Après le Mali, la Guinée et le Burkina Faso, voici que le Tchad, une autre ancienne colonie française, est plongé dans une crise sociopolitique et institutionnelle. Le couvercle de la marmite contestataire qui bouillait ces derniers mois a explosé ce 20 octobre. Plus d’une cinquantaine de vies enlevées et des blessés graves par centaines. Nous avons ainsi assisté ahuris à une sombre journée dans le continent africain. Un autre massacre populaire d’un régime impopulaire cherchant à se soustraire, même par les moyens les ignobles, de la volonté populaire.
Cette cruelle tuerie des manifestants en cette journée fatidique du 20 octobre, perpétrée par des éléments de la junte militaire, dirigée par le putschiste Mahamat Idriss Deby Itno, fils de son père, est digne des régimes sanguinaires dont regorge hélas l’histoire du monde. Ces tirs à balle réelle sur la population rappellent en effet les sombres agissements des pouvoirs dictatoriaux où on peut torturer, persécuter, blesser et tuer impunément. Sans frémir. Simplement parce que la population a décidé d’exprimer sa colère devant ce qu’elle considère comme une injustice institutionnelle : la décision inique de la junte militaire de prolonger jusqu’en 2024 la durée d’une deuxième « transition » avec la participation forcée de Mahamat Idriss Déby itno, chef de la junte militaire, aux élections à venir. Son père, Idriss Déby Itno, avait régné d’une main de fer sur ce vaste pays sahélien pendant trente ans avant d’être tué au front le 20 avril 2021.
Malgré le printemps chimérique des indépendances, les pays les plus pauvres du continent africain demeurent encore sous le joug de l’ancien colonisateur qui continue d’y faire la pluie et le beau temps. Que les Africains vivotent dans la pauvreté ; que les jeunes, à la recherche d’une vie meilleure, meurent en mer et que la démocratie ne soit qu’un vain mot manipulable selon les circonstances, n’intéresse pas la France. Son seul et ultime objectif est de continuer à puiser, tel un vampire insatiable, les ressources naturelles de ce qu’elle considère toujours comme sa propriété exclusive. Bien entendu, une telle infantilisation ne pourrait être possible sans la complicité et le cynisme des présidents africains qui acceptent volontiers de sacrifier leur peuple en contrepartie de l’assurance de protection de leur pouvoir, fut-il constitutionnellement illégitime. Emmanuel Macron a soutenu l’arrivée illégale de Déby-fils au pouvoir pour sauvegarder les intérêts français et poursuivre l’exploitation de ses ressources minières (gisements d’or, de fer, de bauxite, de cuivre de graffite, de diamant.) et pétrolières. Et pourtant, ce pays continue d’émarger parmi les pays les plus pauvres du monde : 186e sur 189 au classement 2018 des pays les plus pauvres selon l’Indice de développement humain établi par le PNUD.

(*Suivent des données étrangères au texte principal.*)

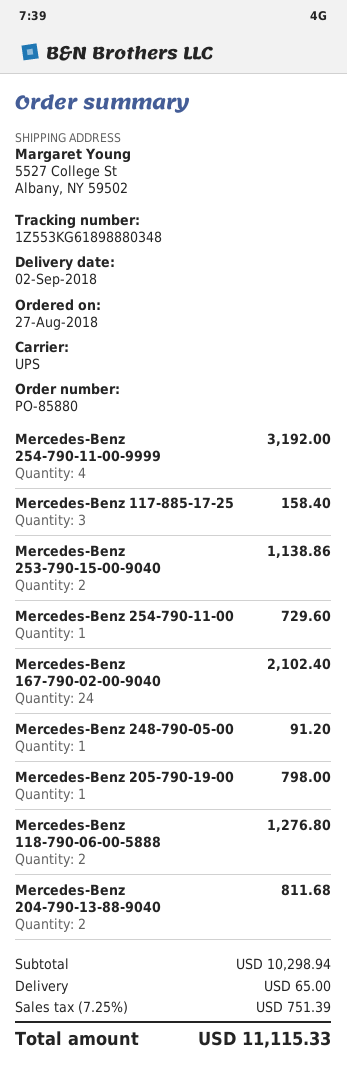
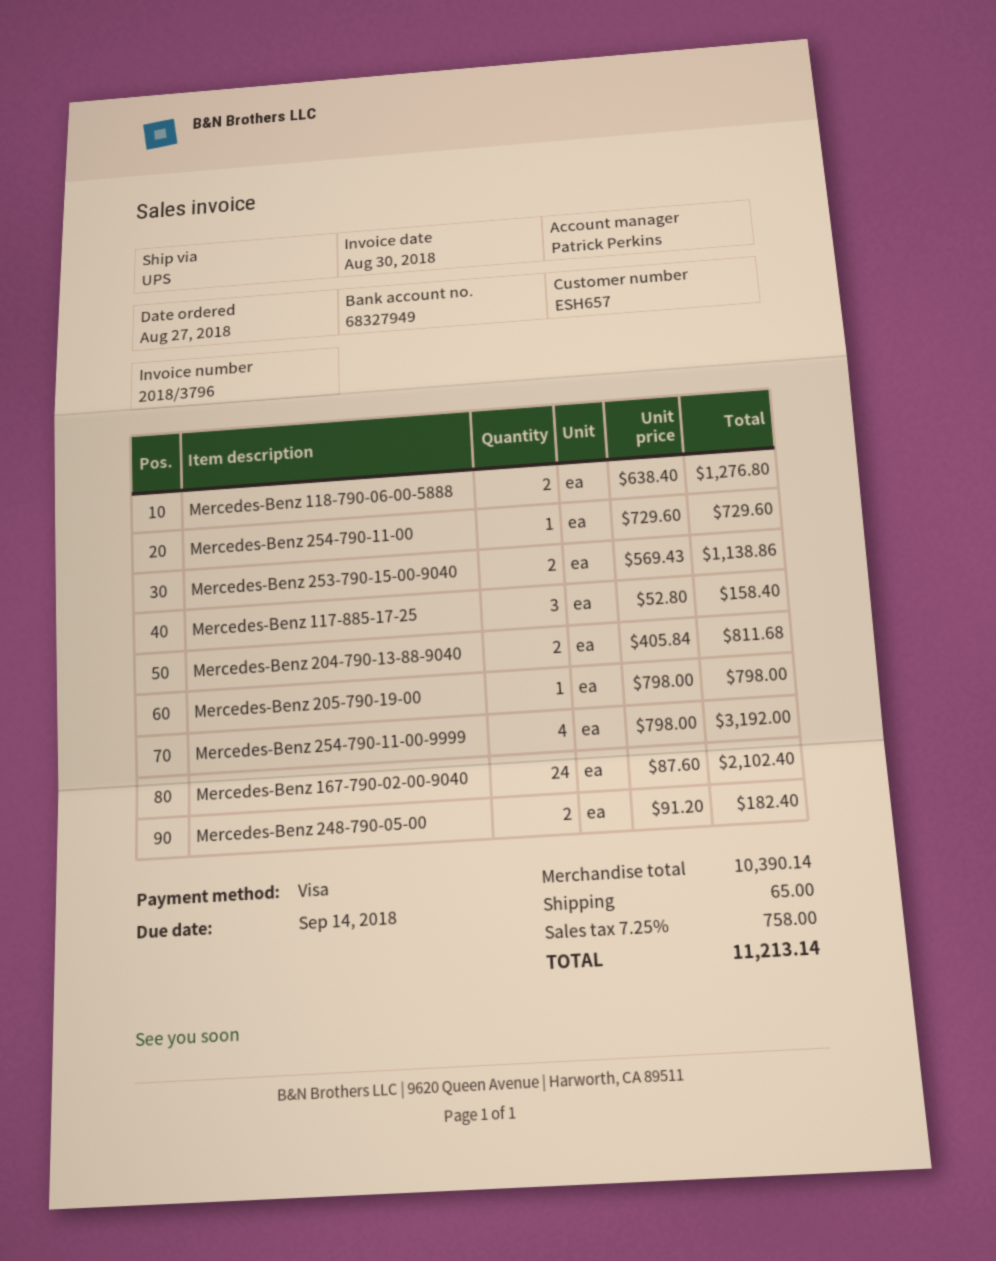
Mercedes-Benz 248-790-05-00: 1 for 91.20 -> 2 for 182.40
subtotal: 10298.94 -> 10390.14
tax: 7.25% = 751.39 -> 7.25% = 758.00
total: 11115.33 -> 11213.14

Le nouveau vent d’autodétermination assumé qui souffle dans le continent africain et l’espoir suscité par des figures comme Succès Masra, un des leaders de l’opposition tchadienne, vient certainement bouleverser les plans de l’Élysée dans cette région. Son appel à une reprise en main du pays et à une meilleure justice sociale rejoint une jeunesse tchadienne soif de changement et désireuse d’une Afrique libre et libérée. Celle-ci se retrouve dans le discours cette figure irréductible du régime au pouvoir à Ndjamena, Son refus de toute compromission avec la junte au pouvoir lui vaut l’acharnement judiciaire du régime et diverses tentatives d’intimidation.
Dans un contexte aussi grave, le mutisme de Macky Sall, président en exercice de l’Union africaine, pourtant si prompt à twitter même pour des vétilles, est assez éloquent. Contrairement à Moussa Faki Mahamat, président de la commission de l’Union africaine, qui a condamné « fermement la répression des manifestations ayant entraîné mort d’hommes» le président sénégalais, qui n’hésite pas à prendre les airs et faire des milliers de kilomètres pour compatir à la douleur de la nation française ou anglaise et partager leur deuil national, est resté jusqu’ici coi devant le massacre en série de ces dizaines de nos frères et sœurs tchadiens. Silence coupable d’un président tout aussi préoccupé par la recherche des moyens de rester au pouvoir ou malaise devant des scènes qui rappellent les évènements tragiques du mois de mars 2021 dans lesquels sa responsabilité reste engagée?